#### DATA EXCERPTS ####
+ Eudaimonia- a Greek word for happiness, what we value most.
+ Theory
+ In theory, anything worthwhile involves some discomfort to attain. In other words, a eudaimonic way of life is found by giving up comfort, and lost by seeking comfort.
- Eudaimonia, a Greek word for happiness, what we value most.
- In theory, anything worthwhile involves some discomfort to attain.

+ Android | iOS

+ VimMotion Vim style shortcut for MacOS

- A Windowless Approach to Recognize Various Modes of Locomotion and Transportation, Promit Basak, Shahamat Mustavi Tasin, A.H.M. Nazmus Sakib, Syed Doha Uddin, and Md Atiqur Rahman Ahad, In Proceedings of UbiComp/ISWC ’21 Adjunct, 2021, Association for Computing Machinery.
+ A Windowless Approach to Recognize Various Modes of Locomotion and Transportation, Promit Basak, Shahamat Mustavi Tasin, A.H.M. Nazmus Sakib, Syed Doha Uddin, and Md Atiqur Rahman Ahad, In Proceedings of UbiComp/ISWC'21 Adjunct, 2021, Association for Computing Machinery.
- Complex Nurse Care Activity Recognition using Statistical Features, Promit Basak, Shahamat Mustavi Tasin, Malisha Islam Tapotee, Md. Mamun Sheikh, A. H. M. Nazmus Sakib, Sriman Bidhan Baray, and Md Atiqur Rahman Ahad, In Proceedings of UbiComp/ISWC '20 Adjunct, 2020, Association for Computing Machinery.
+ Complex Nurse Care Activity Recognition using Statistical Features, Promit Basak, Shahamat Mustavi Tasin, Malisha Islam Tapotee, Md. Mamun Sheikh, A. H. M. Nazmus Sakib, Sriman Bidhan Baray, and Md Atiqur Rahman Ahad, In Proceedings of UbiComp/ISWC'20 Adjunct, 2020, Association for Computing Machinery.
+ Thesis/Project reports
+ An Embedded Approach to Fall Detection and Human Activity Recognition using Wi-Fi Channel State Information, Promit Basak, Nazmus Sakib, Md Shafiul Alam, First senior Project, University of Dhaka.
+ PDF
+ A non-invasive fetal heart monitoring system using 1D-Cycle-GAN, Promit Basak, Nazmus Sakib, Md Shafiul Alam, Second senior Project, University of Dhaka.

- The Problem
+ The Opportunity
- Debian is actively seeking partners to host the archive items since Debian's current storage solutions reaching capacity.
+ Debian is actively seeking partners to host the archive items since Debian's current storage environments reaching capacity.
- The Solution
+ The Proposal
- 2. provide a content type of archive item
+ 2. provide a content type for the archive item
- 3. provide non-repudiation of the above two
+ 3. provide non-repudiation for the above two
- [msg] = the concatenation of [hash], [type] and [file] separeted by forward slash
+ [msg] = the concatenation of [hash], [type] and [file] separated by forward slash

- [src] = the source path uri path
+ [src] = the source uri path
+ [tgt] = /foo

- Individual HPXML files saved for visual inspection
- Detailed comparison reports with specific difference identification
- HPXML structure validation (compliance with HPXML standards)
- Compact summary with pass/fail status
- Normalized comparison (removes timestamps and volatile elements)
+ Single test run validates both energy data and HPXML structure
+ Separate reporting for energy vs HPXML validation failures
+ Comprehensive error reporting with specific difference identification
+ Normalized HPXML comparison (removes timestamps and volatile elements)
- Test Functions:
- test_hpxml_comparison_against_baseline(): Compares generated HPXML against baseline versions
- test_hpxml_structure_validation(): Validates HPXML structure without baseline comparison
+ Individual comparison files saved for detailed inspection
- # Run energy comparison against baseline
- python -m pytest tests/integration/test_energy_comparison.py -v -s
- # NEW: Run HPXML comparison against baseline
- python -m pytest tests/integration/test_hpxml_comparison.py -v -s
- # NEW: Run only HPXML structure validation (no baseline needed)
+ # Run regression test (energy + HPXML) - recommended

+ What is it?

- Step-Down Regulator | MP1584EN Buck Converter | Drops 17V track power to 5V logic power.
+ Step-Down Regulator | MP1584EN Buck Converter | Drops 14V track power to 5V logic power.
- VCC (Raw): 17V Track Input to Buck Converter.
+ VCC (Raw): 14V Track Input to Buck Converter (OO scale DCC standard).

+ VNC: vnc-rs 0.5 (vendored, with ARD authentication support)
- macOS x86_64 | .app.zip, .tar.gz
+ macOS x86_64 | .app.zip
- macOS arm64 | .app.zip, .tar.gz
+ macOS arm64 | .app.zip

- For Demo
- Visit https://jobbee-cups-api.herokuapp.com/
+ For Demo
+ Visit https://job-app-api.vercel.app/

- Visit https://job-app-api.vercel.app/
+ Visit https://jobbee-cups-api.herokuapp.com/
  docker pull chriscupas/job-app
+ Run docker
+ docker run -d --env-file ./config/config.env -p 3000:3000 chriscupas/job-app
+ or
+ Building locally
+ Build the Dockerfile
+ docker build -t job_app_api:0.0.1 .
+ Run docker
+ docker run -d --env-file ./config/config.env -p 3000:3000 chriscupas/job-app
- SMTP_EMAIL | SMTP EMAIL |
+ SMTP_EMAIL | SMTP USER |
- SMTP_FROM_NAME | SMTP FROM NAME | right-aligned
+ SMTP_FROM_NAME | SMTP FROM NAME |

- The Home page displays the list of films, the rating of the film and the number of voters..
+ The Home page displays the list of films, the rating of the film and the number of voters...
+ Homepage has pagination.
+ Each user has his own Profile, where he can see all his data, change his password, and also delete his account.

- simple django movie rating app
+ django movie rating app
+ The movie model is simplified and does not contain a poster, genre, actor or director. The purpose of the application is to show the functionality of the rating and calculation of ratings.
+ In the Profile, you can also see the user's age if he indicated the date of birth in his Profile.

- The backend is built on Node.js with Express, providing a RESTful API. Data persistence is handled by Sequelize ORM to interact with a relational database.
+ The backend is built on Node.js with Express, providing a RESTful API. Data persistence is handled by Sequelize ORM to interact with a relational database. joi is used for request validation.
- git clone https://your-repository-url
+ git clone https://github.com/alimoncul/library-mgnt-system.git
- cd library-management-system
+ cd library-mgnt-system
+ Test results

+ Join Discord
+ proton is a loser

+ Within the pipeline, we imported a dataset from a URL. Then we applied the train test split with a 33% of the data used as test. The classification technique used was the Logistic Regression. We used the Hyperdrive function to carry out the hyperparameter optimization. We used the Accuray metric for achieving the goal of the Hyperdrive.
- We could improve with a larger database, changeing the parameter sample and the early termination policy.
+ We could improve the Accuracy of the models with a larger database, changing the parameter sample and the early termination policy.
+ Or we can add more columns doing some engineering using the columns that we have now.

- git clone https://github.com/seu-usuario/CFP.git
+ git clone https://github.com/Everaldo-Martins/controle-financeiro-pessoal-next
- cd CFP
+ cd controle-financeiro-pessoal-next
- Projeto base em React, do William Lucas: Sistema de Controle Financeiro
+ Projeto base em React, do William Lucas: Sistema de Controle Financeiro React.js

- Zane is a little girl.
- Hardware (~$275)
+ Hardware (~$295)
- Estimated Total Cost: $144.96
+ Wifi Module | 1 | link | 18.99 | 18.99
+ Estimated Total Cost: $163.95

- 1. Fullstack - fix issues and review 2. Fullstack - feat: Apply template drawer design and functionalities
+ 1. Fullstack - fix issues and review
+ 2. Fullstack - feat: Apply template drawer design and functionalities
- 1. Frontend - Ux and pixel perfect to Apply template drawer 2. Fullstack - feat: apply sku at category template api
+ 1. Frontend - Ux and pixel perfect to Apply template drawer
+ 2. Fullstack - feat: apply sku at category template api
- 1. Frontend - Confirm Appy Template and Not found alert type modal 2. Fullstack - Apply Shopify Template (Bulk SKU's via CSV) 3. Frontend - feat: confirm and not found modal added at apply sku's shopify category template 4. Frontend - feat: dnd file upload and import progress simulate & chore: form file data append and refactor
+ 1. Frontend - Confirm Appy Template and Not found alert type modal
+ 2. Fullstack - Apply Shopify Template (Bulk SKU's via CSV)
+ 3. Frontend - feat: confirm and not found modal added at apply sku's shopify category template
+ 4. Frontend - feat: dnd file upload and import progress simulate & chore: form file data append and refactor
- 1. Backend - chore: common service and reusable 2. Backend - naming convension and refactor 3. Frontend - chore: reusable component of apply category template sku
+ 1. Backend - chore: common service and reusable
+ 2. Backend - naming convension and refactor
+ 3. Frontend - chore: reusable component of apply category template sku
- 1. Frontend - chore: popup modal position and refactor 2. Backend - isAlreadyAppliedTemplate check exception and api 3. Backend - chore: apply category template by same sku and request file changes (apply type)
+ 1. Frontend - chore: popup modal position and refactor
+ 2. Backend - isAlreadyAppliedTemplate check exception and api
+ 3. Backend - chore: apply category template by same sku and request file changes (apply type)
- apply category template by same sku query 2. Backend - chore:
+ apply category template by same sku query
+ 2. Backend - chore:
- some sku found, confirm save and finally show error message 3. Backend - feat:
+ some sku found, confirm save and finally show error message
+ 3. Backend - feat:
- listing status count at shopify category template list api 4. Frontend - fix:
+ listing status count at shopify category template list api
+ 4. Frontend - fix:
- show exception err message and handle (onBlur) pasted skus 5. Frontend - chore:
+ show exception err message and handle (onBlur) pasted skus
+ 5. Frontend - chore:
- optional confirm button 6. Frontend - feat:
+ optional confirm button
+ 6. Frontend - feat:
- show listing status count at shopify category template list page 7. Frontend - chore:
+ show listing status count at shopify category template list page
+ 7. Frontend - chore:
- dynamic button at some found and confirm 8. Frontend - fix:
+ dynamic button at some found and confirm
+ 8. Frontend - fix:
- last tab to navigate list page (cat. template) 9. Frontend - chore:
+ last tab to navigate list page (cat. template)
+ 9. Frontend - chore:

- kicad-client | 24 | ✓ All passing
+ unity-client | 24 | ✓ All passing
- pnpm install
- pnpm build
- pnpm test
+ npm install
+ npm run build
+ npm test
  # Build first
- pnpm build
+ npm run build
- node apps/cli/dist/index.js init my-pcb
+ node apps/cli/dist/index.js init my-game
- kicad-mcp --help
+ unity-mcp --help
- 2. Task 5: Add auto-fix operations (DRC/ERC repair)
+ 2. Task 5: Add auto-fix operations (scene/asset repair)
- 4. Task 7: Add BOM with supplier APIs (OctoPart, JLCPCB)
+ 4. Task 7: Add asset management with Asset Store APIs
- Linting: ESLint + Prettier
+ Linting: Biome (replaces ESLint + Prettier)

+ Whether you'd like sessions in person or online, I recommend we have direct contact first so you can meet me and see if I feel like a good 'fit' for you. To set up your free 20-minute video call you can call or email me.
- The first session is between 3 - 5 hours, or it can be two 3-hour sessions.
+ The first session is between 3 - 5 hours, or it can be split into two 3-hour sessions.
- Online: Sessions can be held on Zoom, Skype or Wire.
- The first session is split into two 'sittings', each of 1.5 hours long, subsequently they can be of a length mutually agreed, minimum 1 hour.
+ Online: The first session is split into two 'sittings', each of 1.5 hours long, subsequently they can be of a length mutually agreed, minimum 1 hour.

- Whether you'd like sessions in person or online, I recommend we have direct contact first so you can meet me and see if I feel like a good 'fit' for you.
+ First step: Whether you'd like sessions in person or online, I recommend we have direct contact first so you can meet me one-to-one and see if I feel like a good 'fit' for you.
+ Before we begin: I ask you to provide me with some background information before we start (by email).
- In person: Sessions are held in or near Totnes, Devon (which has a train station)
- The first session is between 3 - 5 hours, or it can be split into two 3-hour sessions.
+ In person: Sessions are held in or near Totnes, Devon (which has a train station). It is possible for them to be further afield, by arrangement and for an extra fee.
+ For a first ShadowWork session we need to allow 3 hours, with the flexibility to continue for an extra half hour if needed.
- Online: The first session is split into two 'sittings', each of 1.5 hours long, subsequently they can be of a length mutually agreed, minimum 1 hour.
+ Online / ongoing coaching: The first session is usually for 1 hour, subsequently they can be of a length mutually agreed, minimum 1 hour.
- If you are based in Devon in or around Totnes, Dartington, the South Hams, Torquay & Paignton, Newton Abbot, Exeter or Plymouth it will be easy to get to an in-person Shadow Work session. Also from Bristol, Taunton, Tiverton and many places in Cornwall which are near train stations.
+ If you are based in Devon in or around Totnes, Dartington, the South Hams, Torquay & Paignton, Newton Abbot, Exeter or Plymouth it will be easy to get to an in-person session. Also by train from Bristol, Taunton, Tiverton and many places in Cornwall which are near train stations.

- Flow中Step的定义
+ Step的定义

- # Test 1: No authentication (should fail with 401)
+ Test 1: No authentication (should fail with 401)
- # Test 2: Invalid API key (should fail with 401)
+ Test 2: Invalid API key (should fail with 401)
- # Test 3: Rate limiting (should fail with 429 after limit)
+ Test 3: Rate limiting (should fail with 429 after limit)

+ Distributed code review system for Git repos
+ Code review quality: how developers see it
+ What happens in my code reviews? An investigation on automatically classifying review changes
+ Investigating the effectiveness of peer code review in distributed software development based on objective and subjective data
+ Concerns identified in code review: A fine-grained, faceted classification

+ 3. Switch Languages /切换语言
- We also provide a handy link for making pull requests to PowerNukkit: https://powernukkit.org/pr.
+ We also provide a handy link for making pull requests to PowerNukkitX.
####
### TRY IT
Retype the entries exactly from the first line, stopping after the line with "Proceedings of UbiComp/ISWC'21".

### SOLUTION BELOW
+ Eudaimonia- a Greek word for happiness, what we value most.
+ Theory
+ In theory, anything worthwhile involves some discomfort to attain. In other words, a eudaimonic way of life is found by giving up comfort, and lost by seeking comfort.
- Eudaimonia, a Greek word for happiness, what we value most.
- In theory, anything worthwhile involves some discomfort to attain.

+ Android | iOS

+ VimMotion Vim style shortcut for MacOS

- A Windowless Approach to Recognize Various Modes of Locomotion and Transportation, Promit Basak, Shahamat Mustavi Tasin, A.H.M. Nazmus Sakib, Syed Doha Uddin, and Md Atiqur Rahman Ahad, In Proceedings of UbiComp/ISWC ’21 Adjunct, 2021, Association for Computing Machinery.
+ A Windowless Approach to Recognize Various Modes of Locomotion and Transportation, Promit Basak, Shahamat Mustavi Tasin, A.H.M. Nazmus Sakib, Syed Doha Uddin, and Md Atiqur Rahman Ahad, In Proceedings of UbiComp/ISWC'21 Adjunct, 2021, Association for Computing Machinery.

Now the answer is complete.